Walking home she’d glance at faces and wonder at what they were hiding; the landlord found in a tenement attic with a stethoscope listening for sounds of sexual activity, the granny cooking cannabis scones, the man who kept a goat on the fifth floor of a high-rise block.

After one particularly shocking tale involving the repercussions of a stolen stash of heroin, Margaret decided she’d had enough. She started selecting certain items from the shop’s stock. Bed-sheets, silk camisoles, petticoats, handkerchiefs, blouses, cagoules. At the end of each day she’d leave with a bin-bag full having fed a fair chunk of her pension into the till.

Then, one Monday morning, Margaret didn’t turn up for work.

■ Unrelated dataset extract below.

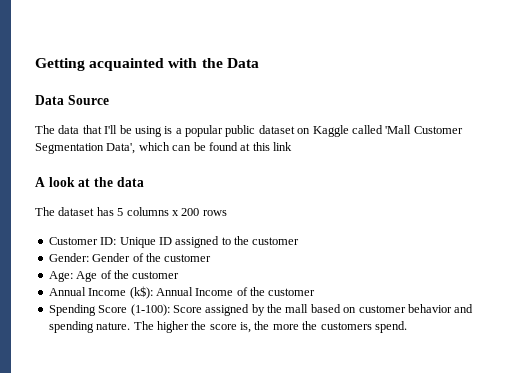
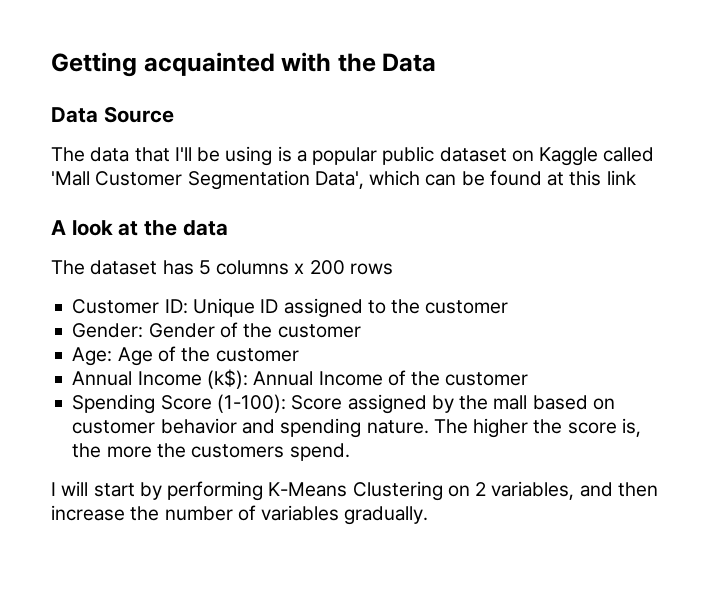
(407, 327) none -> [51,481,658,501] [51,505,429,525] // I will start by performing K-Means Clustering on 2 variables, and then increase the number of variables gradually.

This was unheard of. Concerned colleagues rushed to her tenement flat and found the front door to the block propped open, a small crowd gathered in the communal green. They surrounded a massive patchwork air balloon, stitched together by Margaret, who stood in the basket beneath it, blasting the gas burner and rising. She waved joyfully to her colleagues, the size of the balloon striking them dumb until it crested the rooftops and they broke into applause.

Margaret gazed down at the city and watched people on the streets below, unaware they were being observed, ignorant of what was happening around the corner, above them. How contained they were, how little they knew of one another. Sighing at their isolation, she pulled her scarf tighter about her. It was so wonderfully fresh and peaceful up there, the only sound the roar of the burner. She saw the people stop, tilt back their heads and take notice. She stuck her hand into the shopping bag at her feet, gathering up notelets on which were written secrets and confessions and threw them over the side. The wind took them gleefully and they fluttered like birds long held in cages, unsure of their freedom before falling to earth.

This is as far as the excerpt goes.